I mean existing as a physical thing as much as day, and not just a dream that is dismissed as musings of dead poets. Where night exists, so does primal rhythm and the feminine mystique, as in Noir films if the 30s, 40s, 50s.
This concept is as ancient as Hindu deities (Kali dance of death). A rhythmic entity has a mystical one-ness, as a swimming fish has an unthinking grace.
Bollywood sort of emdodies this; a hell of a lot of it is down to dressing-up and dancing. These three images are of one actress, Pia Bajpai.
With a belly-dance - as with Aysha in The Eye of Zeitoon - there is something intrinsically sexual about the movements. The universe of physical movement is intrinsically fertile (body); while the universe of physical boredom (head) is not.
One universe is the body in balance, physique in motio; the other universe is a sterile numerical compulsion to endless advance. The latter universe exists in straight-line perspective (sun), which is attractive to the ego. It is an illusion in the sense that endless advance only takes place in perspective space (mathematical, numerical).
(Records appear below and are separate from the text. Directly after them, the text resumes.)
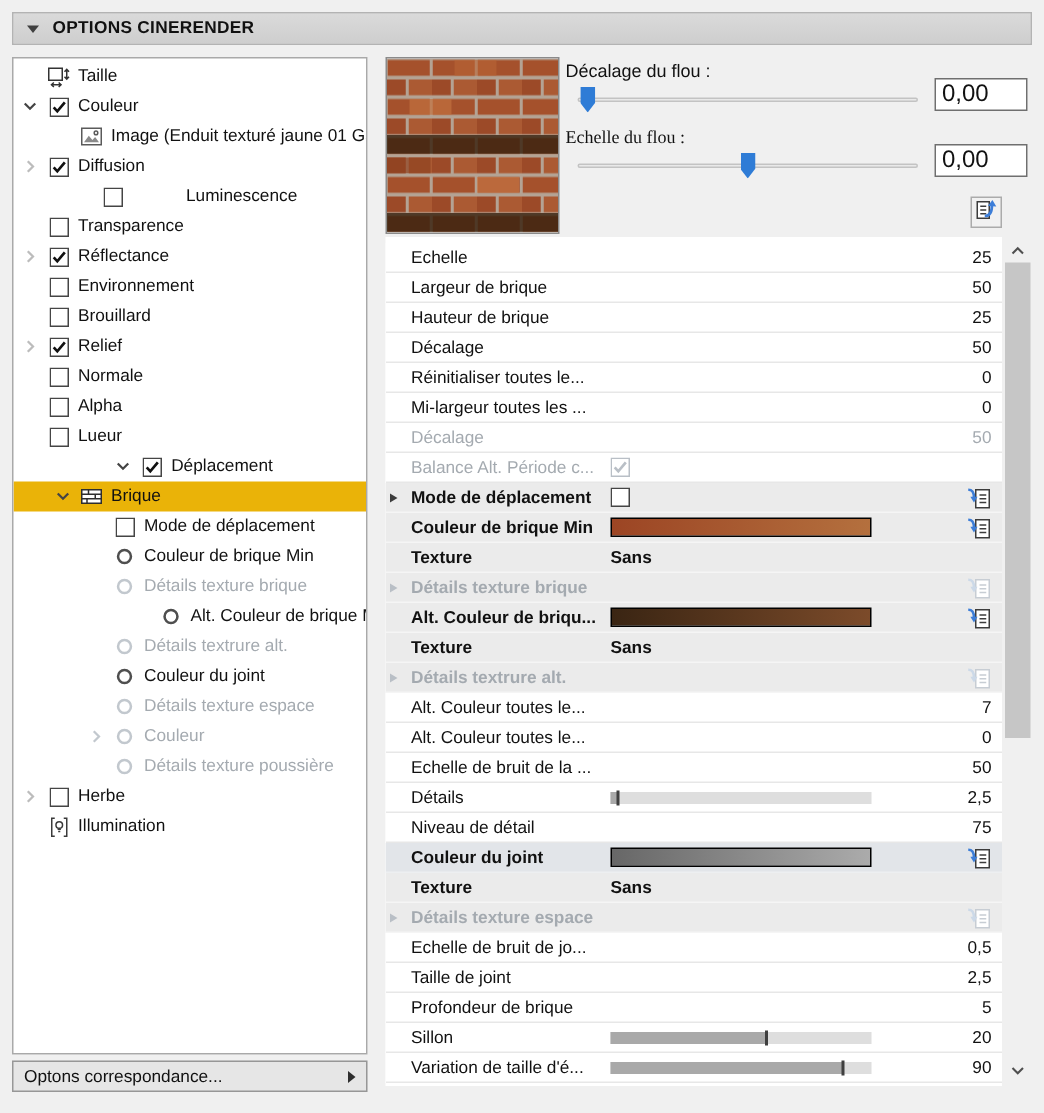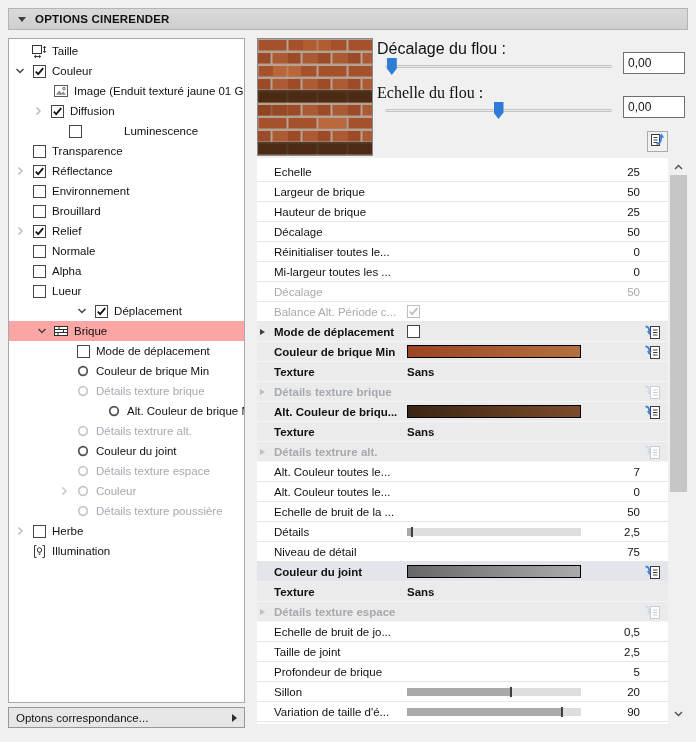--- a/index.html
+++ b/index.html
@@ -34,7 +34,7 @@
 
   
   .pv-img { left:257px; top:38px; width:116px; height:118px; border:1px solid #8a8a8a; }
-  .pv-lab { font-size:16px; }
+  .pv-lab { font-size:12px; }
   .strip { height:3px; background:#e9e9e9; border:1px solid #c3c3c3; border-radius:2px; }
   .shandle { position:absolute; top:-7px; width:10px; height:17px; background:#2f7cd6;
              clip-path:polygon(0 0,100% 0,100% 62%,50% 100%,0 62%); }

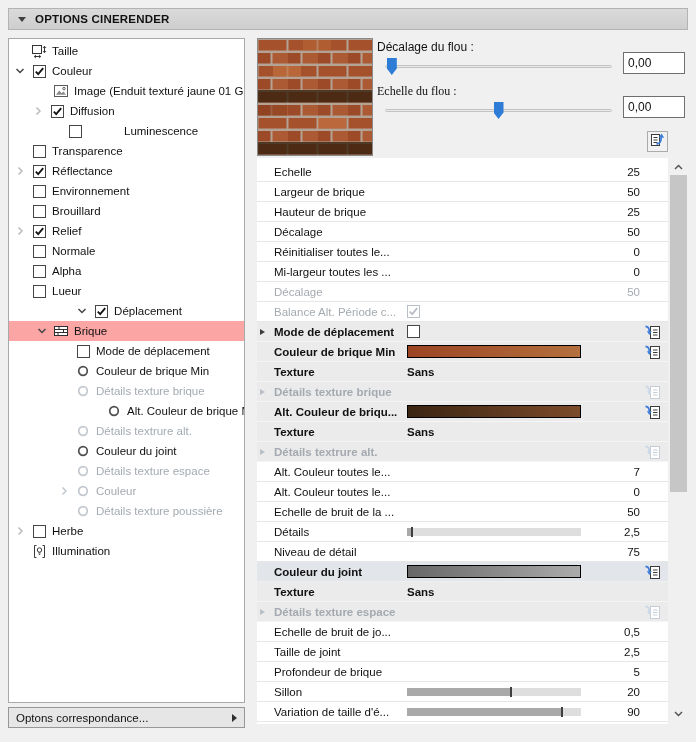--- a/index.html
+++ b/index.html
@@ -38,7 +38,7 @@
   .strip { height:3px; background:#e9e9e9; border:1px solid #c3c3c3; border-radius:2px; }
   .shandle { position:absolute; top:-7px; width:10px; height:17px; background:#2f7cd6;
              clip-path:polygon(0 0,100% 0,100% 62%,50% 100%,0 62%); }
-  .vbox { width:62px; height:22px; background:#fff; border:1px solid #6f6f6f; font-size:12px;
+  .vbox { width:62px; height:22px; background:#fff; border:1px solid #6f6f6f; font-size:16px;
           padding:0 4px; font-family:inherit; color:#111; }
   .xfer { left:647px; top:131px; width:21px; height:21px; background:#f1f1f1; border:1px solid #ababab;
           display:flex; align-items:center; justify-content:center; }

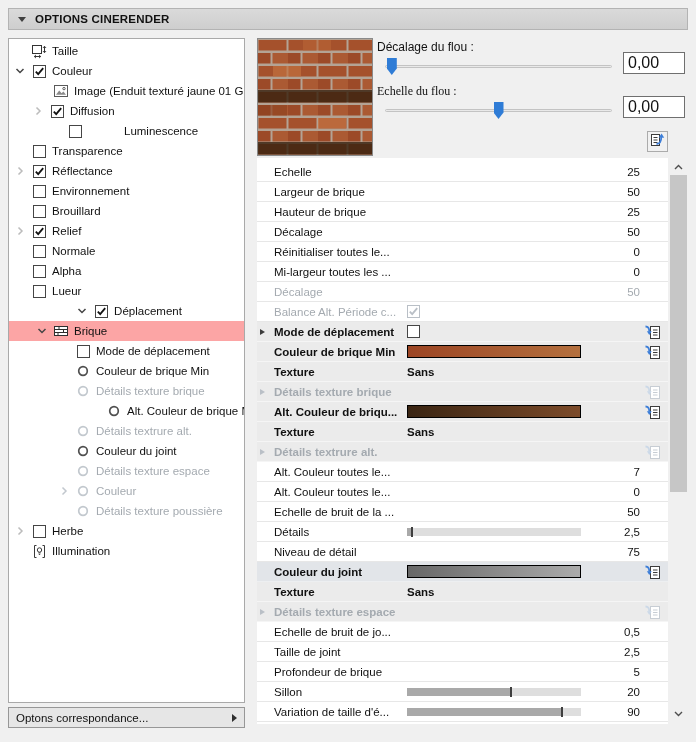--- a/index.html
+++ b/index.html
@@ -115,7 +115,7 @@
       </span>
       <span class="tlabel">Image (Enduit texturé jaune 01 GS)</span>
     </div>
-    <div class="trow" style="padding-left: 20px;">
+    <div class="trow" style="padding-left: 2px;">
       <span class="chev">
         <svg width="12" height="12" viewBox="0 0 12 12">
           <path d="M4.5 2.5 L8 6 L4.5 9.5" fill="none" stroke="#bcbcbc" stroke-width="1.5"></path>

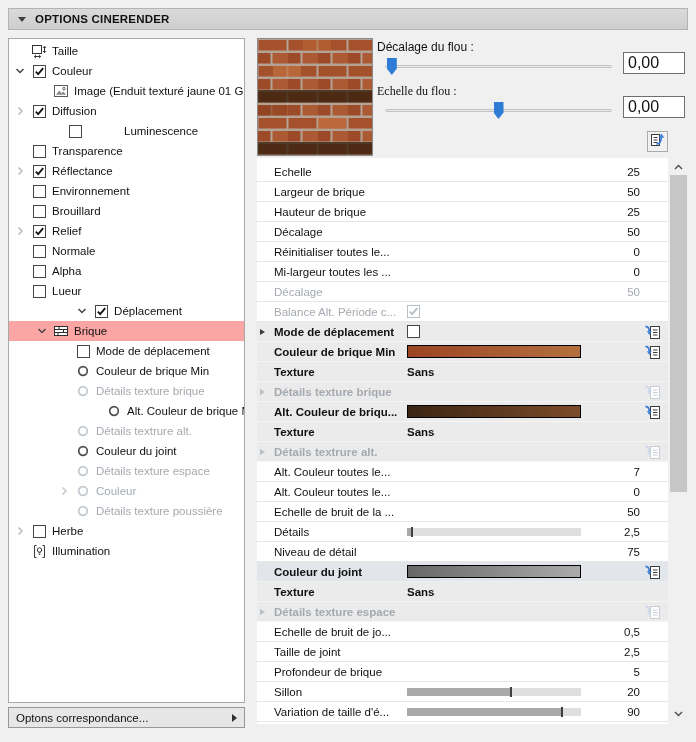--- a/index.html
+++ b/index.html
@@ -55,7 +55,7 @@
   .parrow { position:absolute; left:3px; top:6.5px; width:0; height:0;
             border-top:3.5px solid transparent; border-bottom:3.5px solid transparent; border-left:5px solid #3c3c3c; }
   .prow.dis .parrow { border-left-color:#b9bfc6; }
-  .pnum { position:absolute; right:28px; top:0; line-height:20px; }
+  .pnum { position:absolute; right:7px; top:0; line-height:20px; }
   .prow.dis .pnum { color:#a4aab0; }
   .ptext { position:absolute; left:150px; top:0; line-height:20px; font-weight:bold; }
   .pcheck { position:absolute; left:150px; top:3px; }

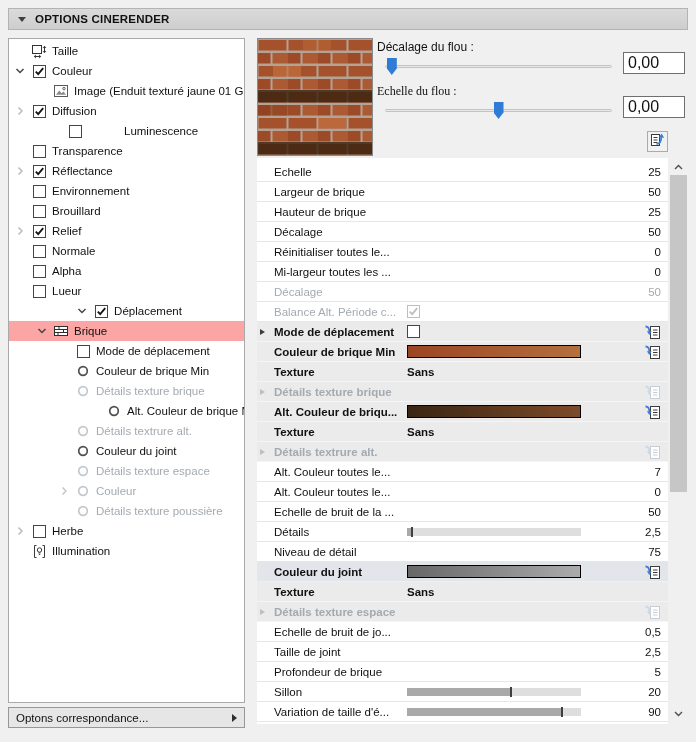--- a/index.html
+++ b/index.html
@@ -18,7 +18,7 @@
   .tree { left:8px; top:38px; width:237px; height:665px; background:#fff; border:1px solid #a9a9a9;
           padding-top:2px; overflow:hidden; }
   .trow { height:20px; display:flex; align-items:center; font-size:11.5px; white-space:nowrap; }
-  .trow.sel { background:#fca5a5; }
+  .trow.sel { background:#eab308; }
   .trow.dis { color:#a4aab0; }
   .trow.dis svg * { stroke:#c2c8ce; }
   .chev { width:18px; height:14px; display:inline-flex; align-items:center; justify-content:center; flex:none; }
The endless advance can be stopped by night, which destroys light. This lets in the feminine physique and the joy of sexual movements.
Physique is not perspective, it is balance and proportion. In Greek myth, Daphne is the symbol of light-transforming growth (laurel).
Byron was a sensationalist, a pleasure-monger who practically worshipped women as divinities. There is a fateful aspect to this, but also a sense of cheerful exhibitiomism, where fancy-dress is an affectation of serious intent.
The feminine - Eastern - aspect of this is clear enough. At the same time, Byron's pride in his athleticism - cantering daily, swimming the Hellespont, pugilism - comes out in passages that celebrate the glories of the silent woods and the hunt.
Oh! shadow of glory!
Dim image of war!
But the chase hath no story,
Her hero no star,
Since Nimrod, the founder
Of empire and chase,
Who made the woods wonder
And quake for their race.
Where the lion was young,
In the pride of his might,
Then 'twas sport for the strong
To embrace him in fight;
To go forth, with a pine
For a spear, 'gainst the mammoth,
Or strike through the ravine
At the foaming behemoth;
While man was in stature
As towers in our time,
The first-born of Nature,
And, like her, sublime! (The Deformed Transformed, Chorus)
This entire world of fertility and activity is an aspect of night that stops the day's endless advance. Nighttime - or cyclical activity - is a mystic presence that halts the vanishing point of technique, which is simply perspective (sun).
Modern rulers seem to vie with eachother for the most fantastic example of this vanishing point. There's Saudi Arabia's Neon City of flying cars run by algorithms; Musk's Mars rockets, again run by algorithms; Israel's Netanyahu will doubtless come up with something equally hair-razing, as a sign of willingness to compete.
As noted awhile back (Tales of Faith 11), the 70s fashion for kibbutzim is s type of expressive body freedom that "they" may not care for. Barn-dancing and gsy frolics in the fields.
Such activities are intrinsically fertile, and have no use of ego-data that comes from a sterile kingdom of numerical compulsion. The Black Sun of illusion.
Those such as Netanyahu are attracted to this kingdom for that exact reason; it is numerical (sterile) as opposed to physical (fertile). Ruth of the Moabites (prev) is an ancestor of the latter, enemy of the former.
The sexual aspect of movement in the field sort if echoes the cosmic dance of night and day. Don Juan contains several scenes on the pleasures of these nighted vistas.
Canto III
Sweet hour of twilight! -in the solitude
Of the pine forest, and the silent shore
Which bounds Ravenna's Immemorial wood,
Rooted where once the Adrian wave flow'd o'er,
To where the last Caesarean fortress stood,
Evergreen forest! which Boccaccio's lore
And Dryden's lay made haunted ground to me,
How have I loved the twilight hour and thee! (verse 105)
The shrill cicalas, people of the pine,
Making their summer lives one ceaseless song,
Were the sole echoes, save my steed's and mine,
And vesper bell's that rose the boughs along;
The spectre huntsman of Onesti's line,
His hell-dogs, and their chase, and the fair throng
Which learn'd from this example not to fly
From a true lover, -shadow'd my mind's eye. (106)
Oh, Hesperus! Thou bringest all good things -
Home to the weary, to the hungry cheer,
To the young bird the parent's brooding wings,
The welcome stall to the o'erlabour'd steer;
Whate'er of peace about our hearthstone clings,
Whate'er our household gods protect of dear,
Are gather'd round us by thy look of rest;
Thou bring'st the child, too, to thr mother's breast. (107)
Soft hour! which wakes the wish and melts the heart
Of those who sail the seas, on the first day
When they from their sweet friends are torn apart;
Or fills with love the pilgrim on his way
As the far bell of vesper makes him start,
Seeming to weep the dying day's decay:
Is this a fancy which our reason scorns?